Without second thoughts, the group ran back up the dark driveway, desperate to reach the relative safety of the car. As they drove off, anxiously glancing into the retreating darkness, any previous scepticism was replaced by a relieved sensation that they had all had a lucky escape.
But Sue was the one who was worse affected. In fact, by this time, she was shaking and crying, unable to come to terms with her encounter with this unearthly spectre. In an attempt to reassure herself that the whole thing had not been her imagination, she said to John … “You did see it, didn’t you?” “Yes”, he replied, trying to steady his voice, “I wish I hadn’t. What on earth was it?”
This question, of course, remained unanswered, but the whole episode left a vivid impression upon the group, especially upon Sue and John who slept with the light on for a long time afterwards, unwilling or unable, to face the dark.
But this was not quite the end of this nocturnal adventure … The next day, under the reassuring safety of daylight, the four returned to the mansion to look for any clue that could have shed light on the previous night’s events.
The mansion still lay gloomy and foreboding, although daylight revealed that the house was securely locked and bolted, and would not have offered easy access to any nightly visitors, such as tramps.
But ‘clues’, there were none; and although their footprints were still quite visible on the muddy drive (especially where they had ‘ran for their lives’,) the grass where the ‘thing’ had appeared was completely undisturbed.
It seemed that the ‘mansion mystery’ would go unresolved; although one further factor in the story was to add a peculiar twist, if not dimension, to the events …

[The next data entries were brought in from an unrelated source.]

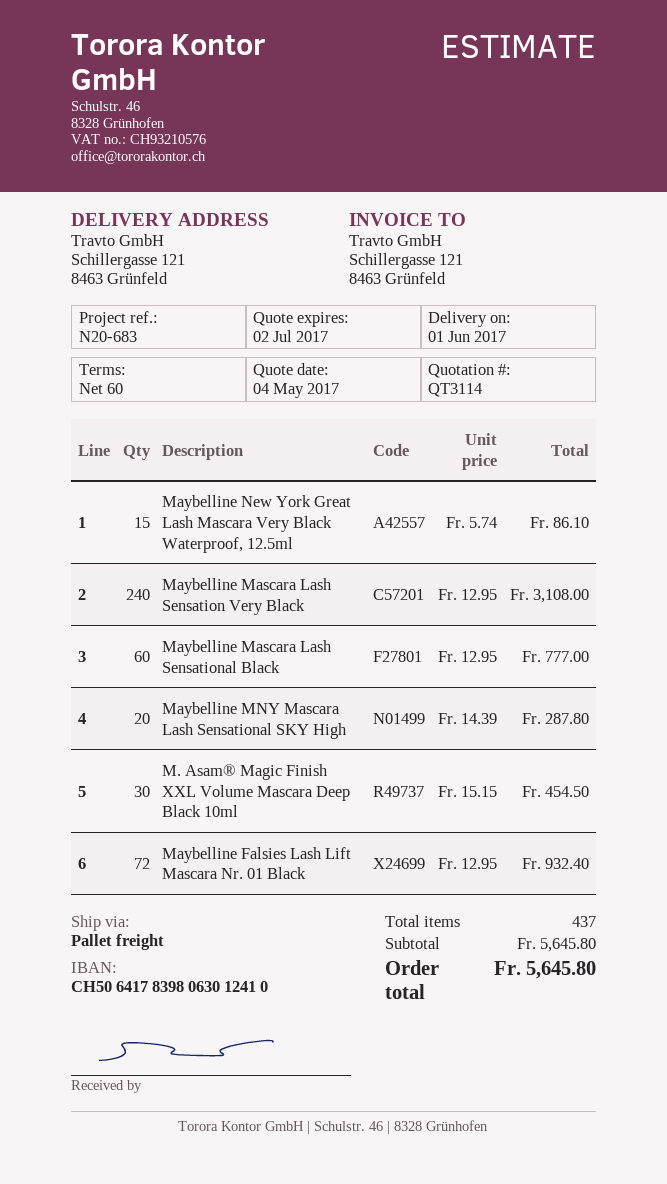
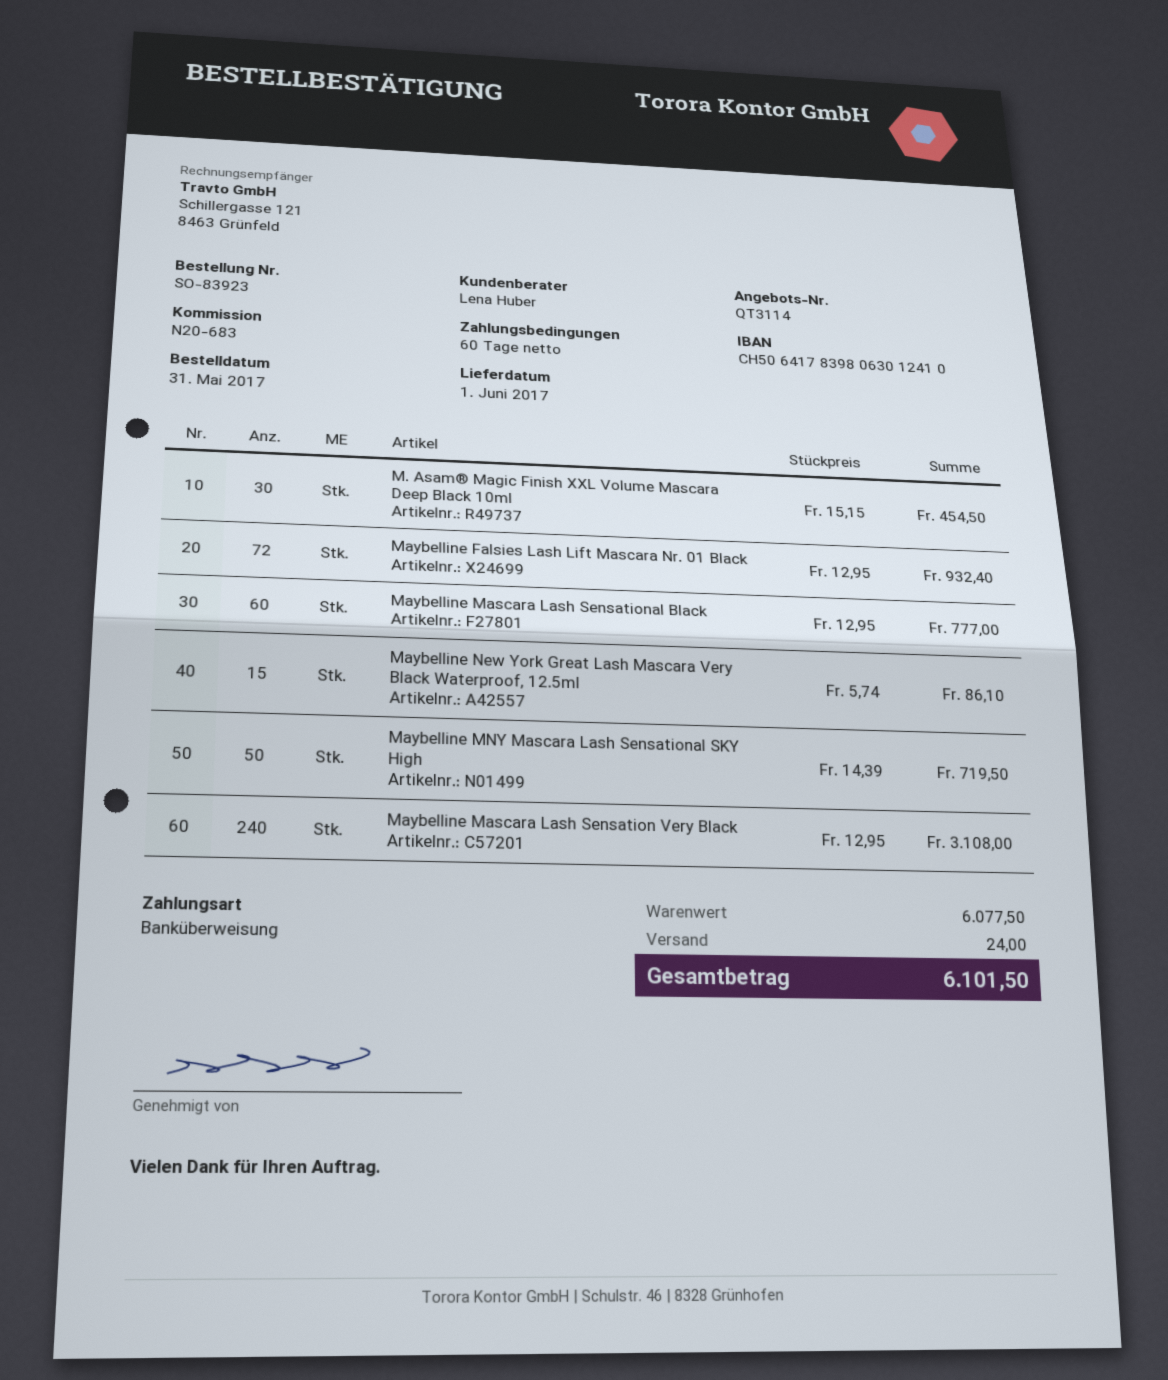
Maybelline MNY Mascara Lash Sensational SKY High: 20 x 14.39 = 287.80 -> 50 x 14.39 = 719.50
subtotal: 5645.80 -> 6077.50
shipping: none -> 24.00
total: 5645.80 -> 6101.50

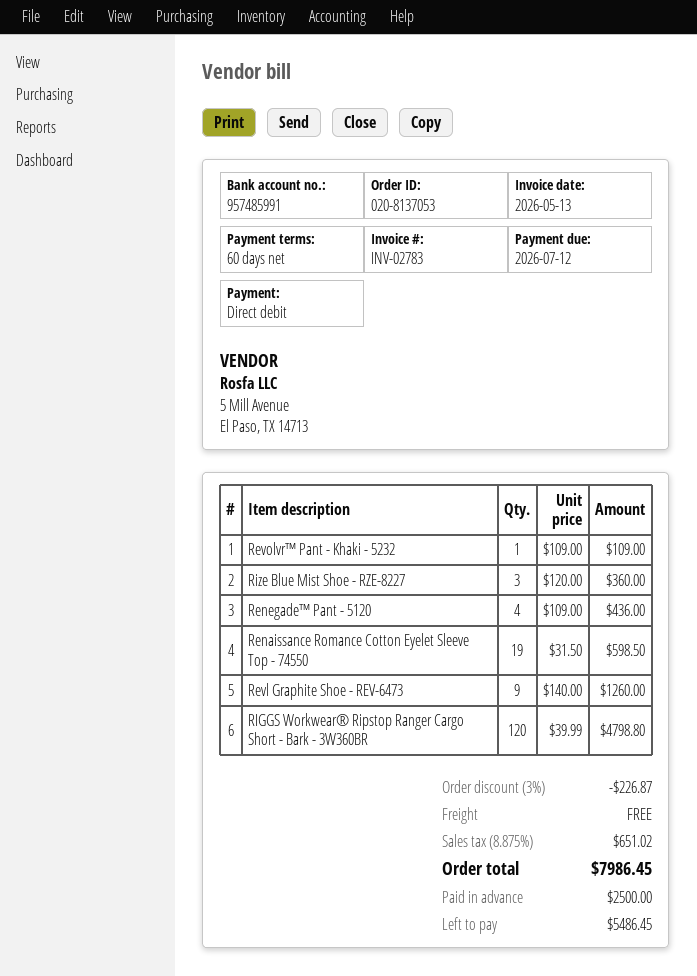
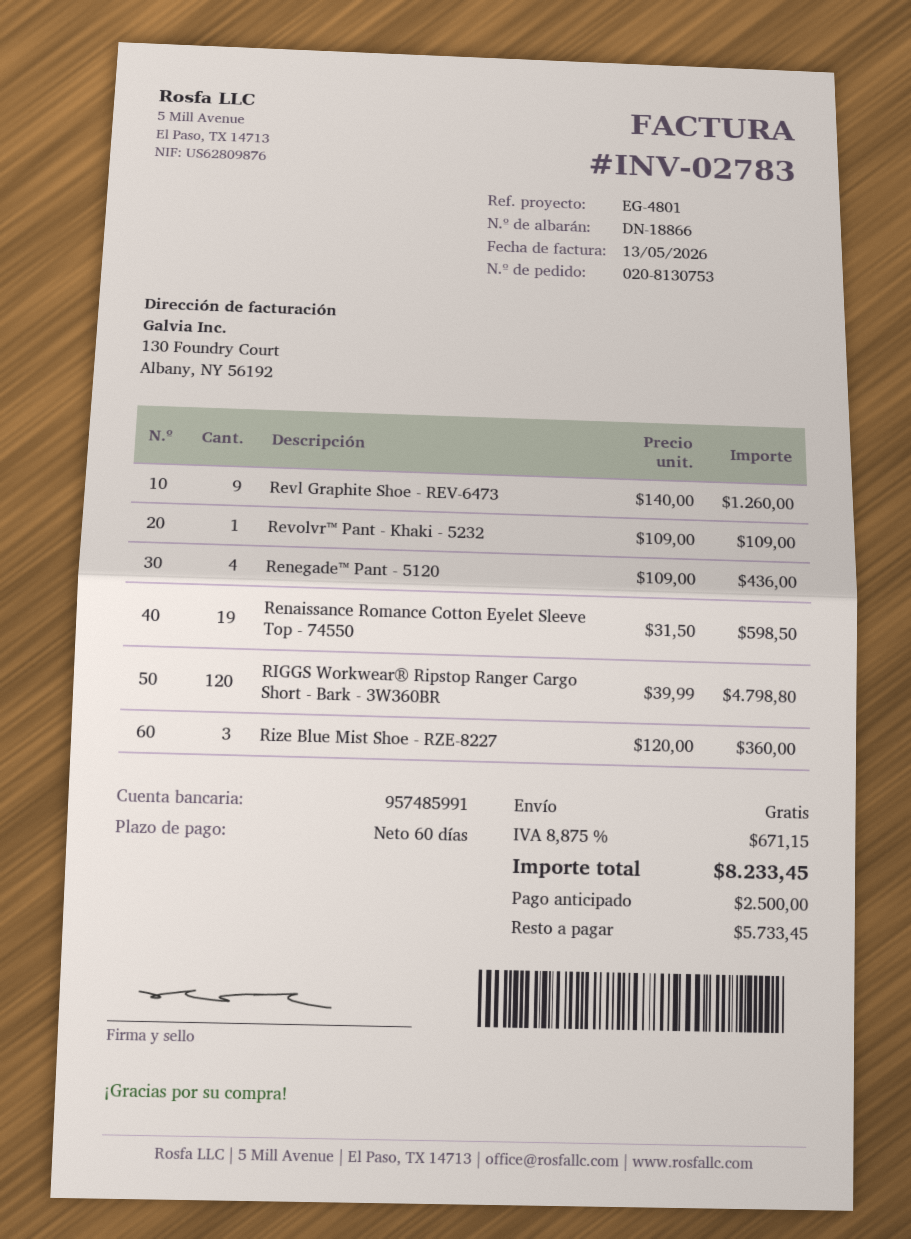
order number: 020-8137053 -> 020-8130753
discount: 3% = 226.87 -> none
tax: 8.875% = 651.02 -> 8.875% = 671.15
total: 7986.45 -> 8233.45
balance: 5486.45 -> 5733.45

Later that day, when they visited Sue’s home in Bloxworth, her mother said (without even knowing about the night’s events), that a strange occurrence had taken place the previous night. At about 2 a.m. and all the dogs in the village had started howling and barking, a crescendo so prolonged that it had been remarked upon by many people in the village. No explanation for the dog’s ‘mass howling’ had been forthcoming. But it was a strange coincidence that this had occurred at virtually the same time that the intrepid group had encountered the ghostly apparition in the grounds of Bloxworth Manor.